BEGIN RECORDS FOR THE TASK
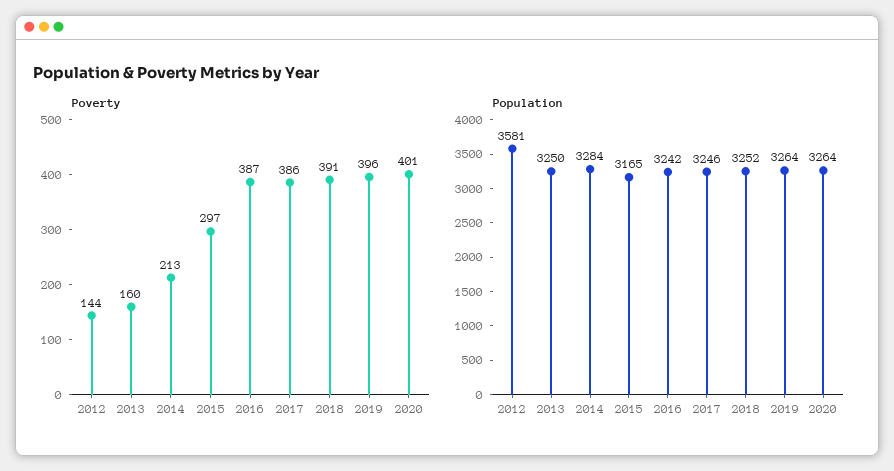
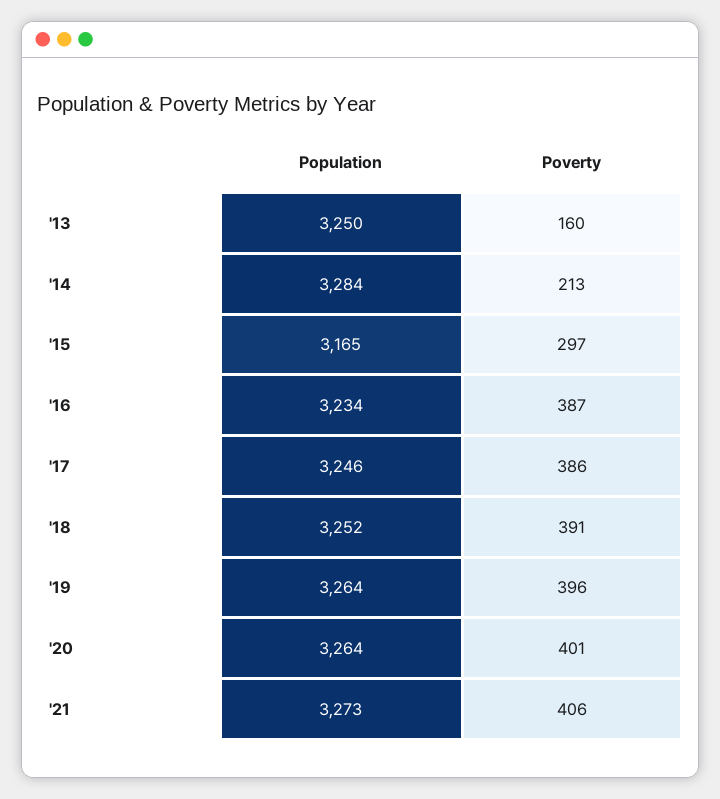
Poverty, 2012: 144 -> none
Population, 2012: 3581 -> none
Population, 2016: 3242 -> 3234
Population, '21: none -> 3273
Poverty, '21: none -> 406

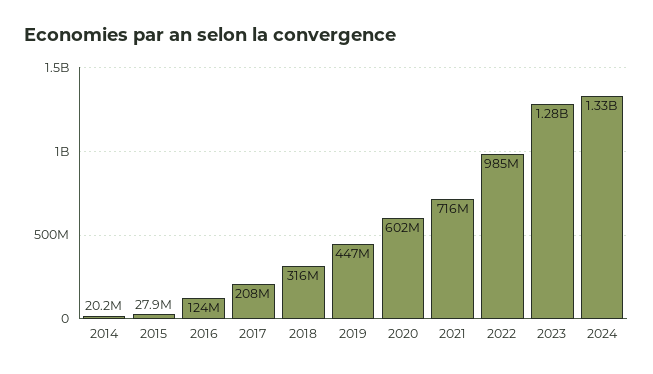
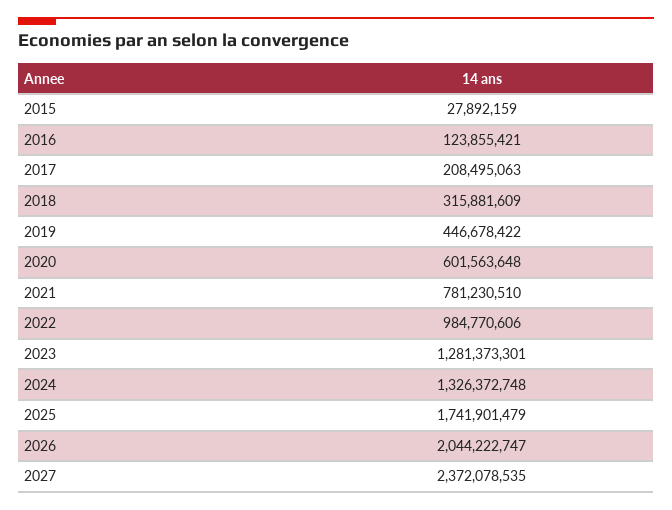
2014: 20200000 -> none
2021: 716000000 -> 781230510
2025: none -> 1741901479
2026: none -> 2044222747
2027: none -> 2372078535

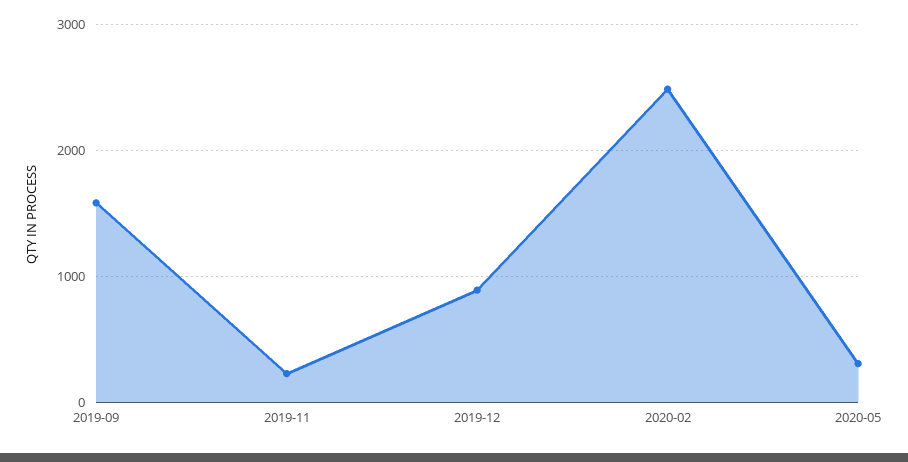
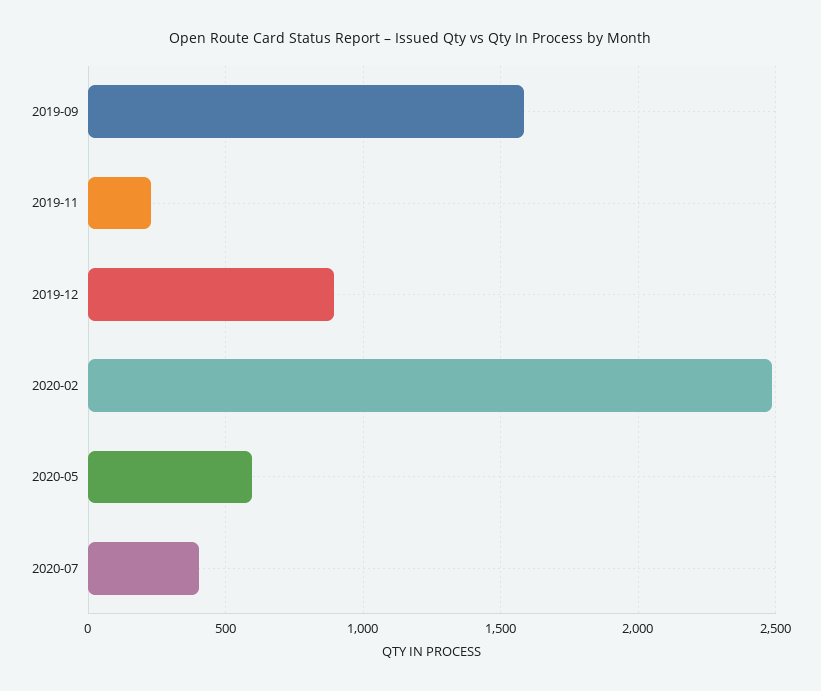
2020-05: 300 -> 600
2020-07: none -> 400

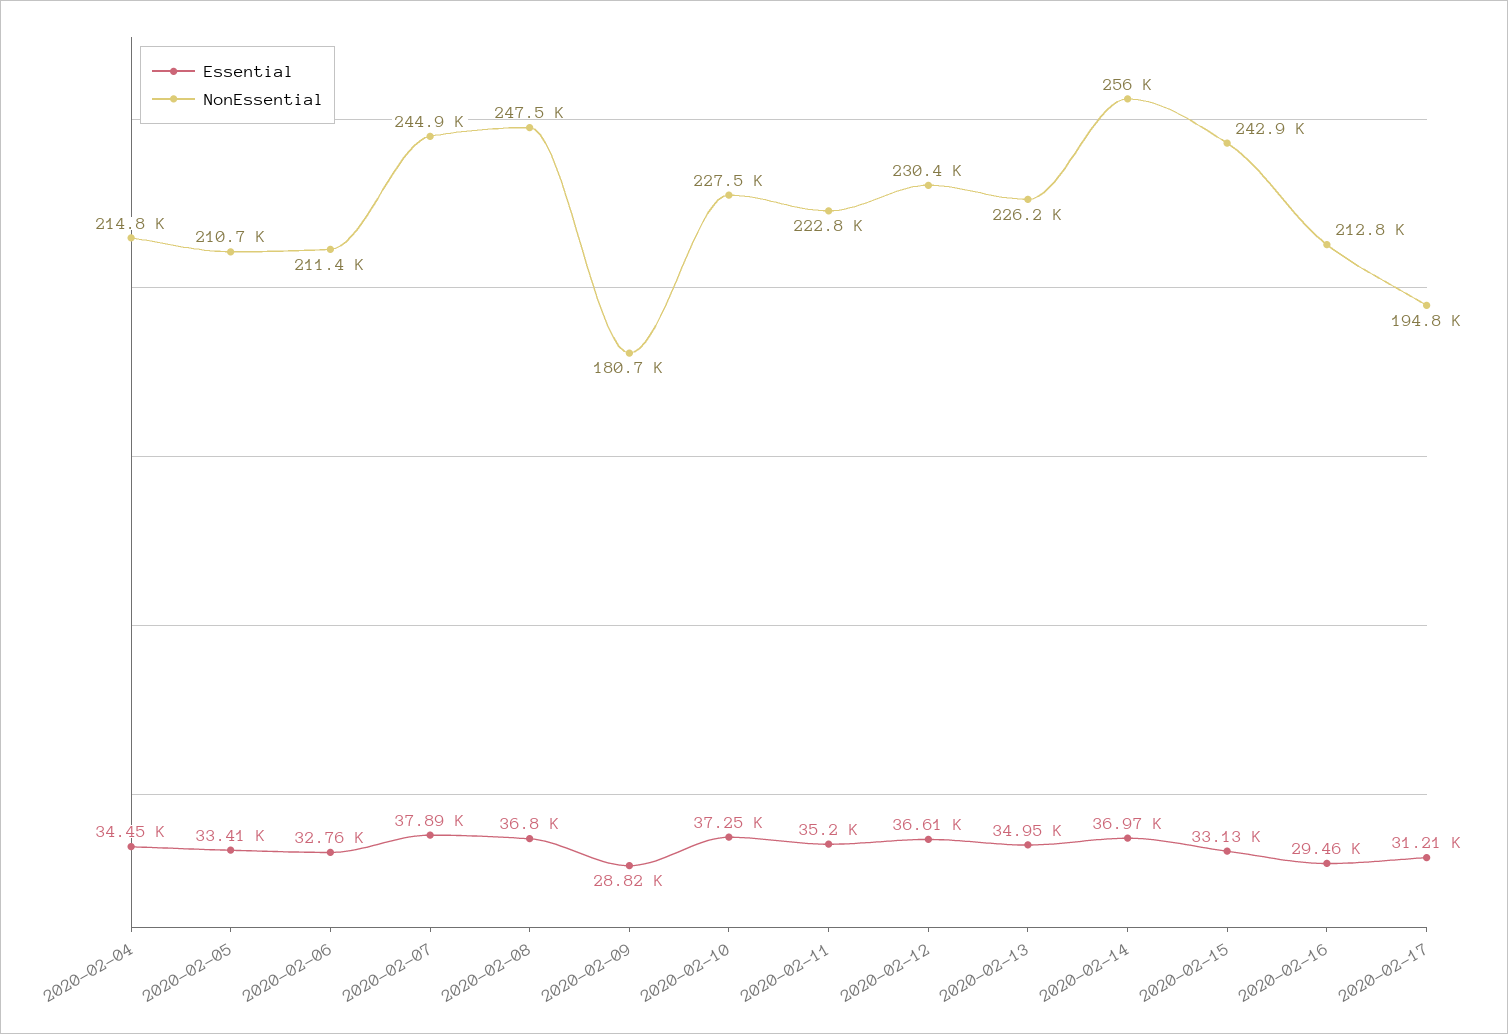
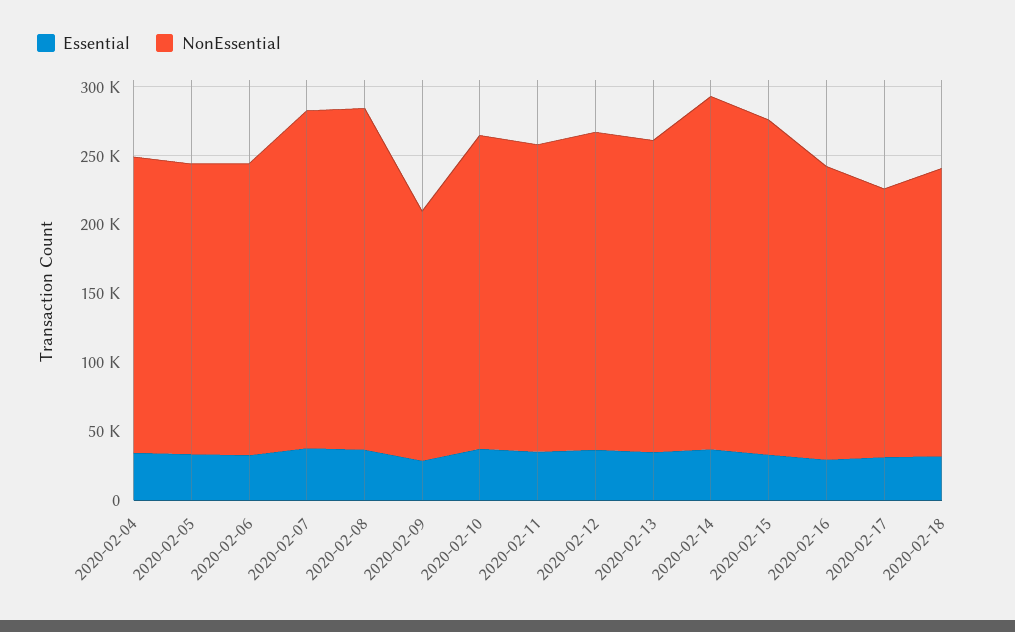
Essential, 2020-02-18: none -> 30000
NonEssential, 2020-02-18: none -> 210000

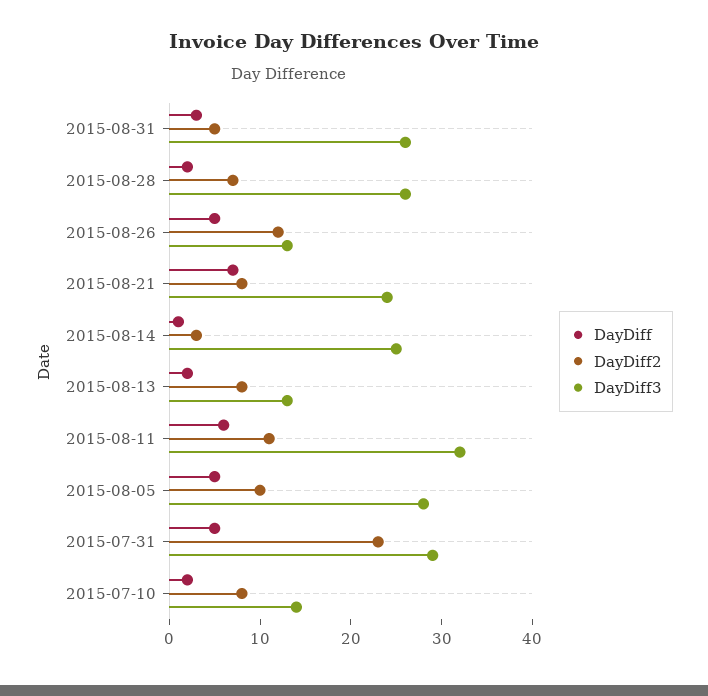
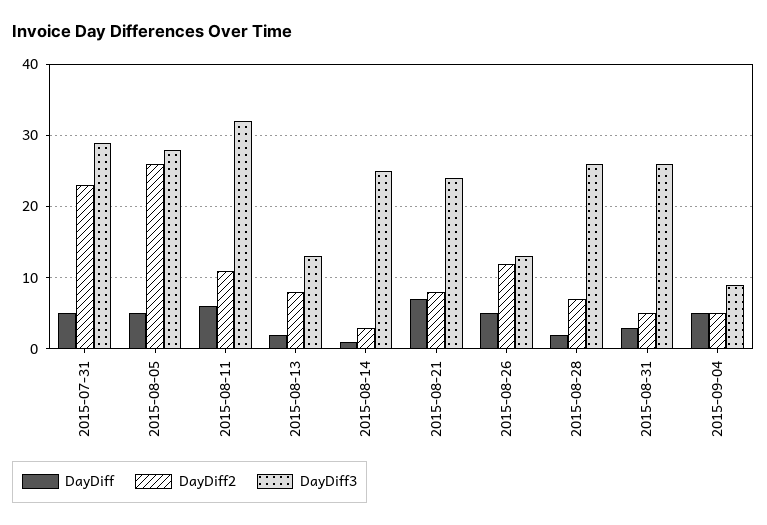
DayDiff2, 2015-08-05: 10 -> 26
DayDiff, 2015-07-10: 2 -> none
DayDiff2, 2015-07-10: 8 -> none
DayDiff3, 2015-07-10: 14 -> none
DayDiff, 2015-09-04: none -> 5
DayDiff2, 2015-09-04: none -> 5
DayDiff3, 2015-09-04: none -> 9

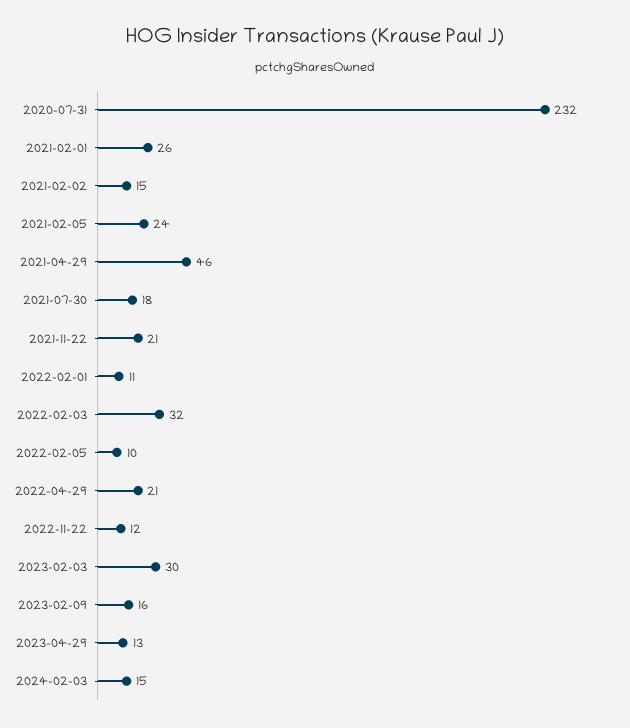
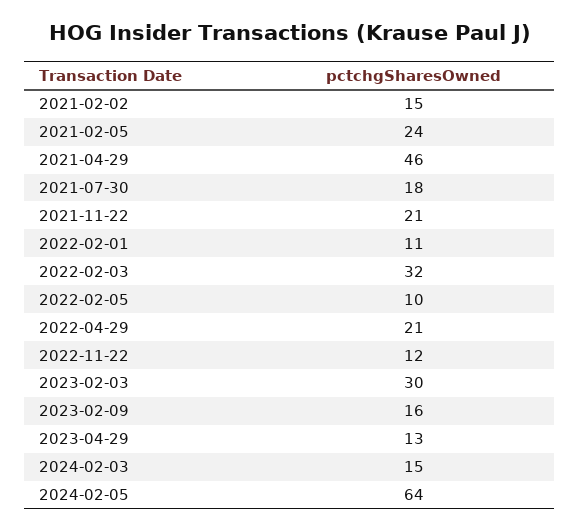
2020-07-31: 232 -> none
2021-02-01: 26 -> none
2024-02-05: none -> 64

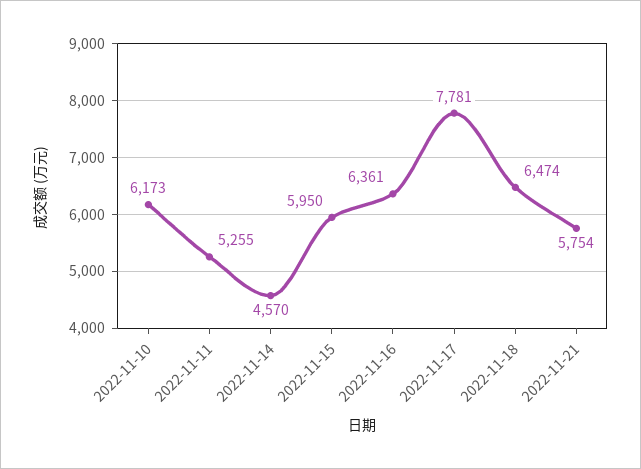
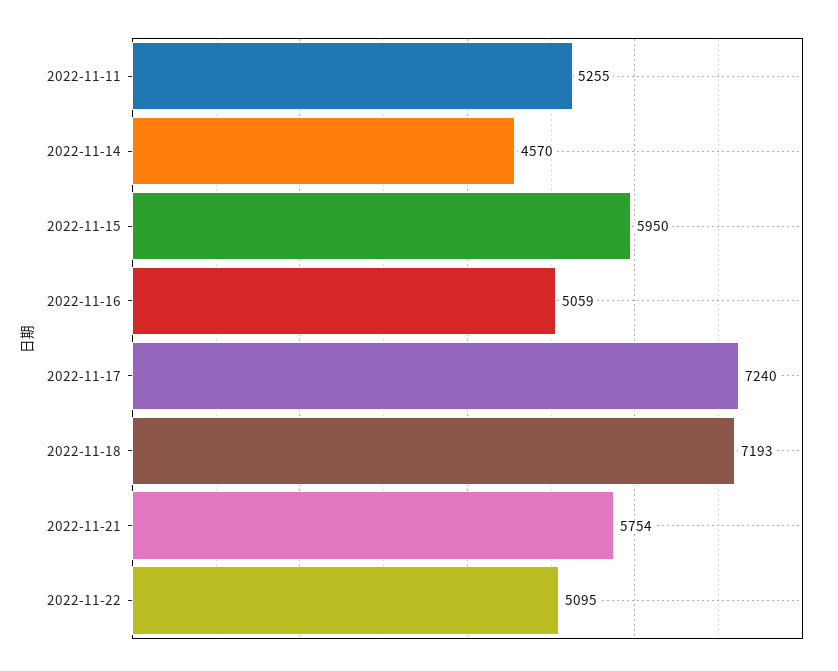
2022-11-10: 6173 -> none
2022-11-16: 6361 -> 5059
2022-11-17: 7781 -> 7240
2022-11-18: 6474 -> 7193
2022-11-22: none -> 5095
END RECORDS FOR THE TASK
◆ **TASK TO COMPLETE**: Return exactly the lines that appear in the data above between the line containing "DayDiff2, 2015-08-05: 10 -> 26" and the line containing "2024-02-05: none -> 64", both of which are included, and leave the pictures out.

◆ **ANSWER FOR THIS EXERCISE**:
DayDiff2, 2015-08-05: 10 -> 26
DayDiff, 2015-07-10: 2 -> none
DayDiff2, 2015-07-10: 8 -> none
DayDiff3, 2015-07-10: 14 -> none
DayDiff, 2015-09-04: none -> 5
DayDiff2, 2015-09-04: none -> 5
DayDiff3, 2015-09-04: none -> 9

2020-07-31: 232 -> none
2021-02-01: 26 -> none
2024-02-05: none -> 64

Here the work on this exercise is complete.